**Task:** What you return must be every line below that includes the word "chev".

—————

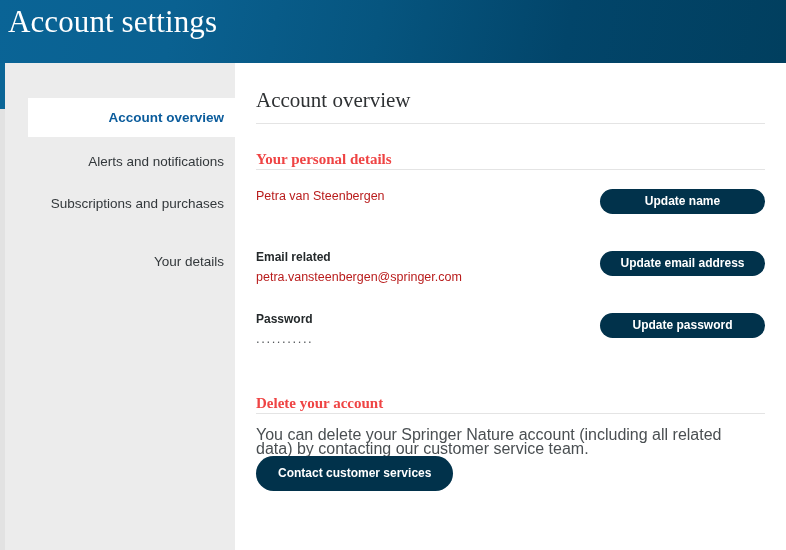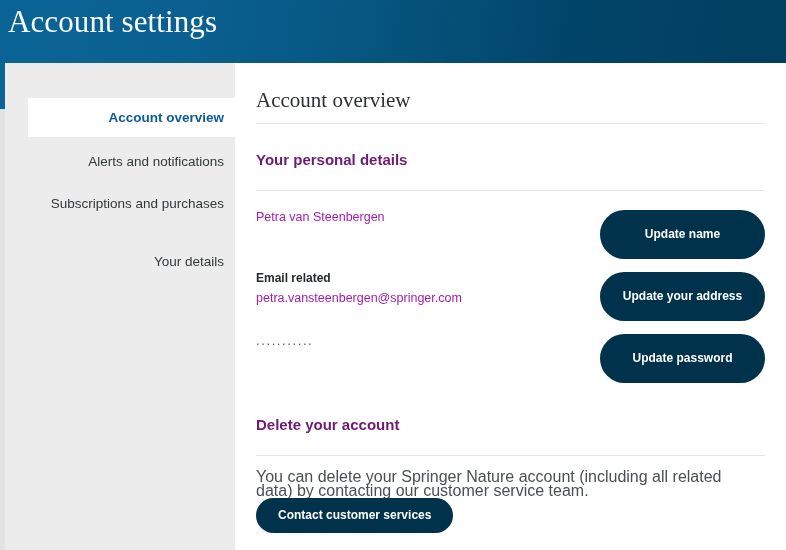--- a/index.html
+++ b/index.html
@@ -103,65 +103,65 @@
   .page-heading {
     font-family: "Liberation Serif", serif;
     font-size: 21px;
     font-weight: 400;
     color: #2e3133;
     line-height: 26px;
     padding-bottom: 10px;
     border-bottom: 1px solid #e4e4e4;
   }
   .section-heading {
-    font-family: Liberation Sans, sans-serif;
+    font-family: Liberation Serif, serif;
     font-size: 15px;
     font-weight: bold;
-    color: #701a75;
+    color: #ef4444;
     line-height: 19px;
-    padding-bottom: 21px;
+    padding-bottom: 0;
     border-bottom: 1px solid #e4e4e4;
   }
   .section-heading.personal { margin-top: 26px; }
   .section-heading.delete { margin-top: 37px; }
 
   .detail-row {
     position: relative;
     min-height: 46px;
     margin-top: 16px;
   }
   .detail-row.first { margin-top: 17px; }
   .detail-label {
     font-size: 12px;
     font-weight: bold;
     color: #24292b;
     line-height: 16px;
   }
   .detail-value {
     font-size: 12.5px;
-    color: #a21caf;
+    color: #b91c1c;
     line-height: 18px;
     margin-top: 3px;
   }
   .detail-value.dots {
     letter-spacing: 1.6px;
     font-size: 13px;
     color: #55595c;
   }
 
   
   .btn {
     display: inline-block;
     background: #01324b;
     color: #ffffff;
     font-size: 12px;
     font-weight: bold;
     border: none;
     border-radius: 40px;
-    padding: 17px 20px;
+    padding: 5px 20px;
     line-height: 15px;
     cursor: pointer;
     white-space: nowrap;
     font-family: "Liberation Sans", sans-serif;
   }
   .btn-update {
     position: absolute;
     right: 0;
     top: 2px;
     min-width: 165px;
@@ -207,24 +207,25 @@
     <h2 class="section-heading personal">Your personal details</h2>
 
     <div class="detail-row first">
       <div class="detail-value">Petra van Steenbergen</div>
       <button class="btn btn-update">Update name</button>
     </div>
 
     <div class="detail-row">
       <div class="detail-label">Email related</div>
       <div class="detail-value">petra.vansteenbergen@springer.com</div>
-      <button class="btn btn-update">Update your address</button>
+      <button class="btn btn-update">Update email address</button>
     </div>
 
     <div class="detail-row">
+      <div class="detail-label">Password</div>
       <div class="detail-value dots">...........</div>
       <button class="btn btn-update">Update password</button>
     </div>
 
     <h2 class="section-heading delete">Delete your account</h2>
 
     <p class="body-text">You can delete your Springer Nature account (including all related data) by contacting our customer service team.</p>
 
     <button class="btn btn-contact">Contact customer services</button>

—————

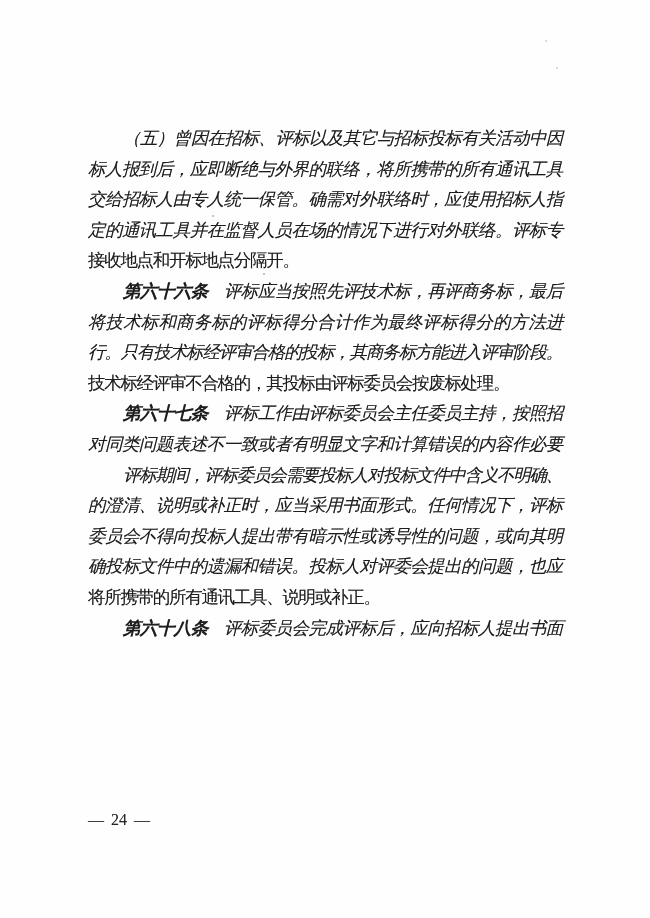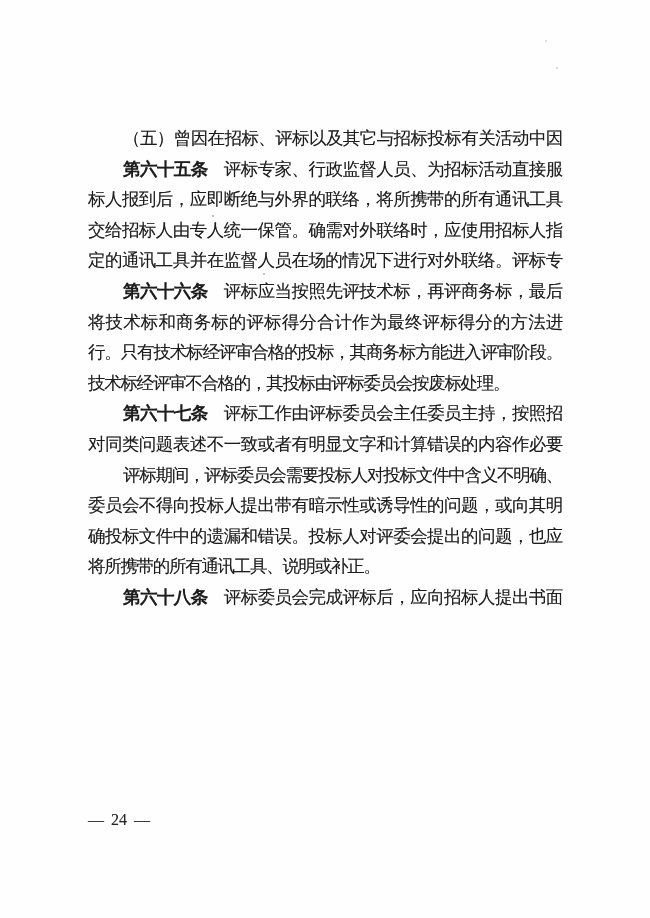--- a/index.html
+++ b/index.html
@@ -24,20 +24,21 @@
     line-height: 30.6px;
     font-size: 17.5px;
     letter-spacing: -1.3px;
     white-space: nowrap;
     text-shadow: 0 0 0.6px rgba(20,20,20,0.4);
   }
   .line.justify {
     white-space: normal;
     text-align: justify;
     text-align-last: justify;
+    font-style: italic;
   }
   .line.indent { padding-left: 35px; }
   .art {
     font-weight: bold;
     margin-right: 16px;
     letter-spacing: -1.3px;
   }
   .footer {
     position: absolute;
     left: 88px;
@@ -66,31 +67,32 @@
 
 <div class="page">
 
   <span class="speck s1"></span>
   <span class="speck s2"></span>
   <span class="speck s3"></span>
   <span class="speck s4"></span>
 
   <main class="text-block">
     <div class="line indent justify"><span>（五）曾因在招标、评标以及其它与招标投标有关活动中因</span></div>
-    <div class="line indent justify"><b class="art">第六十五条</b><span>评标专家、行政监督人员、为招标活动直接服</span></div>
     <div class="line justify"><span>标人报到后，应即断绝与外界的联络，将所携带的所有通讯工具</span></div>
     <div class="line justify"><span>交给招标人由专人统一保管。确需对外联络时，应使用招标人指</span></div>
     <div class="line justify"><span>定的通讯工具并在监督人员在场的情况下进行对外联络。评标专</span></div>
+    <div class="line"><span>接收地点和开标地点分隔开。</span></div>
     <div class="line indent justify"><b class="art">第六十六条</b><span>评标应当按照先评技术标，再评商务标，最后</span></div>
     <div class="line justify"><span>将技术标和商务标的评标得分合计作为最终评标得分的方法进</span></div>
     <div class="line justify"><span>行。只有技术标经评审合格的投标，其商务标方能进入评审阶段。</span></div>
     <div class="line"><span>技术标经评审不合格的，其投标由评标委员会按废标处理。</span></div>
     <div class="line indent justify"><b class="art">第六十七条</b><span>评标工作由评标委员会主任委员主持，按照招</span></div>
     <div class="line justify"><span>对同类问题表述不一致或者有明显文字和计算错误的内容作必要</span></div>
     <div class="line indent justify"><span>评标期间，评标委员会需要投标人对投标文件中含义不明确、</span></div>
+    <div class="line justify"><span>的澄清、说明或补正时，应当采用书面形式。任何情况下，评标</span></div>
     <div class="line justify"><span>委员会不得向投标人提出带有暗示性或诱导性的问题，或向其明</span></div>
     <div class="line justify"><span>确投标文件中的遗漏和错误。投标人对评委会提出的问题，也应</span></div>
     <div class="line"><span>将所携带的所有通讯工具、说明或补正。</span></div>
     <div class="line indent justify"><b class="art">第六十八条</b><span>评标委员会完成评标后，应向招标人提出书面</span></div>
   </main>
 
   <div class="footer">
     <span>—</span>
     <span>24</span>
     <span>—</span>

—————

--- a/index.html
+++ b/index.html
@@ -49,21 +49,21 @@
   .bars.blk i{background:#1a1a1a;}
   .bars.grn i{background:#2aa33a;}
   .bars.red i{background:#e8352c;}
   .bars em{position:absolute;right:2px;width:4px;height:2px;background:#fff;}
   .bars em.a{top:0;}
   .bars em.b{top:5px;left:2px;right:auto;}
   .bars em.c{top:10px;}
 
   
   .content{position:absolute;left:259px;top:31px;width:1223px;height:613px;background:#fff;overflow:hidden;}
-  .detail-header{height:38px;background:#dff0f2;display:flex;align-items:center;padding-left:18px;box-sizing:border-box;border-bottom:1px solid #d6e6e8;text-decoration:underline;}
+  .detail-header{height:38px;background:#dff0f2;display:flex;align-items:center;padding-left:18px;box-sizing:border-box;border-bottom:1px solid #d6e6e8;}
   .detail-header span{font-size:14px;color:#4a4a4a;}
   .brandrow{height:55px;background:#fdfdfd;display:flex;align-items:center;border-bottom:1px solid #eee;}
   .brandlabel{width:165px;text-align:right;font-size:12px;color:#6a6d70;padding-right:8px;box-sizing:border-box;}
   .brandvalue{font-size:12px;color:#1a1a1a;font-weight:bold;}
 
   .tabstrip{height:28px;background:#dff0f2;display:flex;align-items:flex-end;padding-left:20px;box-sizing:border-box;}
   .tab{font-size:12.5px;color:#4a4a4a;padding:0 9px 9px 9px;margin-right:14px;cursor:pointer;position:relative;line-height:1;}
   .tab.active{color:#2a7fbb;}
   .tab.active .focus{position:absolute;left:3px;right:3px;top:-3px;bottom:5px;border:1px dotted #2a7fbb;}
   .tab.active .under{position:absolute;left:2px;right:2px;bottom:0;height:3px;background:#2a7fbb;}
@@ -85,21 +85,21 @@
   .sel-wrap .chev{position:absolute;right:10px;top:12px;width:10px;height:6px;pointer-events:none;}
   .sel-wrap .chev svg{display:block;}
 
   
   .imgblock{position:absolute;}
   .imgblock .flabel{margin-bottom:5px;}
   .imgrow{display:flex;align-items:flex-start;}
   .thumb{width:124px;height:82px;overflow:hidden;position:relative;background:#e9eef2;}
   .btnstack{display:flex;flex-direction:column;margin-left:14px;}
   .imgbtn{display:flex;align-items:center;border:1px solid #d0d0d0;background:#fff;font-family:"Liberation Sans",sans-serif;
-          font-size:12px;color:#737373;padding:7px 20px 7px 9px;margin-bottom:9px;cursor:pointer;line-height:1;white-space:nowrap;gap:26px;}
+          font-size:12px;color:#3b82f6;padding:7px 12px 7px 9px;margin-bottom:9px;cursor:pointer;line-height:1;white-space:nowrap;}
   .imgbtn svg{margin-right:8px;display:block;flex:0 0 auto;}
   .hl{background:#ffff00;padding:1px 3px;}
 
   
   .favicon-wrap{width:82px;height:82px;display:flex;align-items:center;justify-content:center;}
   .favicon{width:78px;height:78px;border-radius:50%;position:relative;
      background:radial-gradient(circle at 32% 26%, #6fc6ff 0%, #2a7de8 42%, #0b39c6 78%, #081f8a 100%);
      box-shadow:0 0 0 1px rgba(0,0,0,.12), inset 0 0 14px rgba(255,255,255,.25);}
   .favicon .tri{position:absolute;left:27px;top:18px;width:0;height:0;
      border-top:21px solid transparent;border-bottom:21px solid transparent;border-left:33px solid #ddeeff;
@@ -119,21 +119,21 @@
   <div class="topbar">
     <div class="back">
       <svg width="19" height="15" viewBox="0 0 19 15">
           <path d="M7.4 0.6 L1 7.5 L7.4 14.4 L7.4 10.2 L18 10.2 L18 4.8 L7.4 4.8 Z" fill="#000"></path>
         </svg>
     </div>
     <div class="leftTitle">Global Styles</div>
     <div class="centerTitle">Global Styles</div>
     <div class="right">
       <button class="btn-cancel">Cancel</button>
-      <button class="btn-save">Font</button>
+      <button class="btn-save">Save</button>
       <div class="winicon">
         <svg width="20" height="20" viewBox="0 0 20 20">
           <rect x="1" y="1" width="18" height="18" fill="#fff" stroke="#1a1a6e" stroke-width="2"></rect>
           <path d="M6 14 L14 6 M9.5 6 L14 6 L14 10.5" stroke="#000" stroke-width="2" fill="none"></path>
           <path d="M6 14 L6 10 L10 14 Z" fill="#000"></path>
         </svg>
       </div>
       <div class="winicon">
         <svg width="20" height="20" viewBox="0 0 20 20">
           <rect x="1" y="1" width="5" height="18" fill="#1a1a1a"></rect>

—————

**Written solution:**
   .sel-wrap .chev{position:absolute;right:10px;top:12px;width:10px;height:6px;pointer-events:none;}
   .sel-wrap .chev svg{display:block;}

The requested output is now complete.